Department of Obstetrics and Gynaecology, Faculty of Medical and Health Science, The University of Auckland, Auckland 1141, New Zealand.
Department of Gynecological Cancer, Wuxi Maternity and Child Health Hospital Affiliated to Nanjing Medical University, Nanjing 214002, China.
Endocrinology. 2022 Oct 11;163(11). doi: 10.1210/endocr/bqac141.

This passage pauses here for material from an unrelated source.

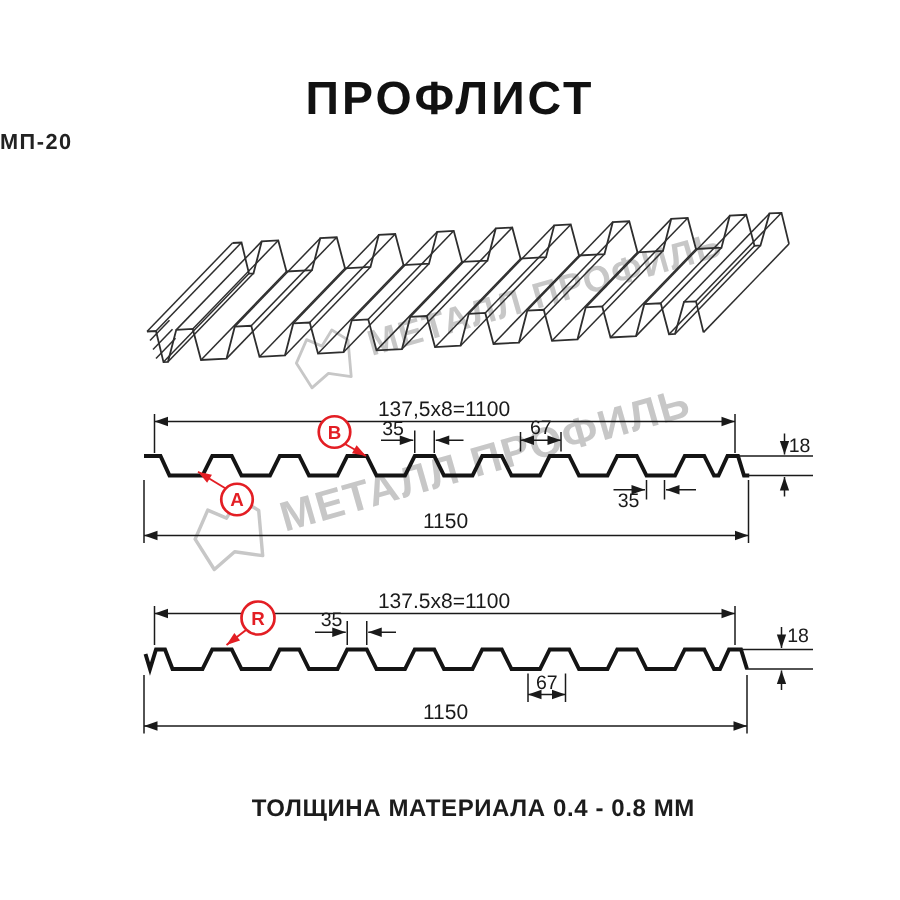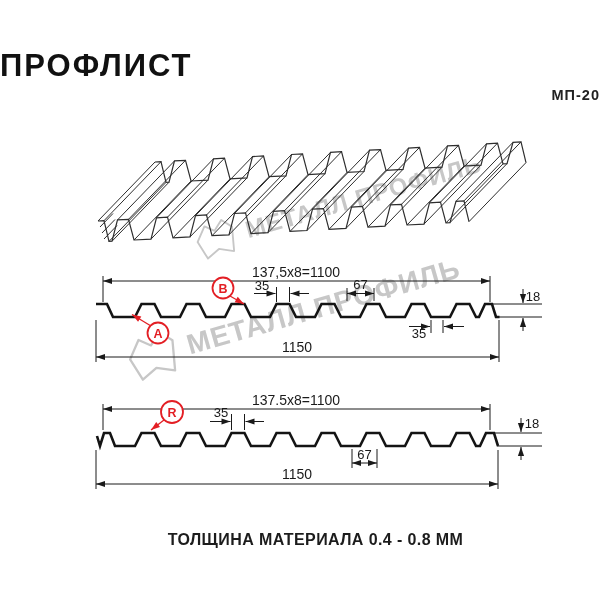"ПРОФЛИСТ" .title { text-align: none -> center }
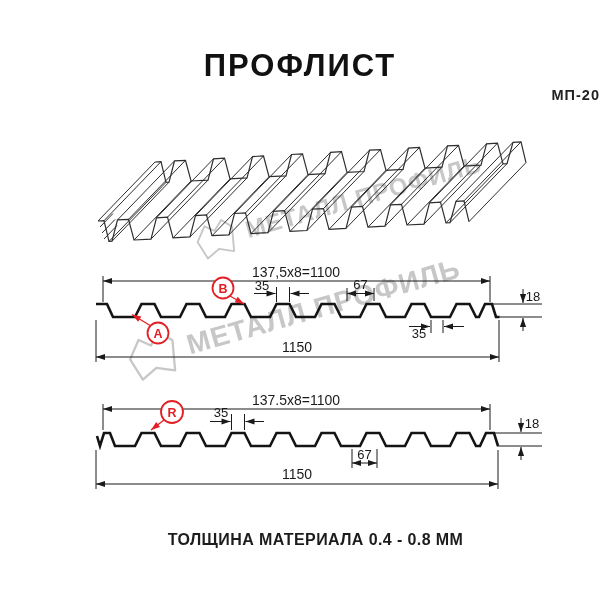"МП-20" .subtitle { padding-left: 30px -> none; text-align: right -> left }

It is well known that many factors, including infertility, obesity, type 2 diabetes, and family history of cancer, increase the risk of developing endometrial and ovarian cancer. However, multiparous women are known to have a lower risk of developing either ovarian or endometrial cancer than nonparous women. The lack of ovulation and shifting of sex hormonal balance, with decreased estrogen levels and increased progesterone levels during pregnancy, has traditionally been thought to be the major contributor to this decreased risk. However, in reality, the mechanisms underlying this phenomenon are relatively unknown. Increasing evidence suggests that endocrine factors are unlikely to completely explain the protective effect of pregnancies, and that multiple other nonendocrine mechanisms including fetal antigens and the newly proposed dormant cells hypothesis may also be involved. In this review, we summarize recent evidence and describe the potential underlying mechanisms that may explain how pregnancy protects against the development of ovarian and endometrial cancers in women's later life.
众所周知,许多因素会增加子宫内膜癌和卵巢癌的发病风险,包括不孕、肥胖、2 型糖尿病和癌症家族史。然而,多产妇发生卵巢癌和子宫内膜癌的风险低于未产妇。传统观点认为,妊娠期间排卵停止和性激素平衡转移,雌激素水平降低、孕激素水平升高是导致这种风险降低的主要原因。然而,实际上,这种现象的潜在机制尚不清楚。越来越多的证据表明,内分泌因素不太可能完全解释妊娠的保护作用,可能还涉及多种其他非内分泌机制,包括胎儿抗原和新提出的休眠细胞假说。在这篇综述中,我们总结了最近的证据,并描述了可能的潜在机制,这些机制可以解释妊娠如何预防女性晚年卵巢癌和子宫内膜癌的发生。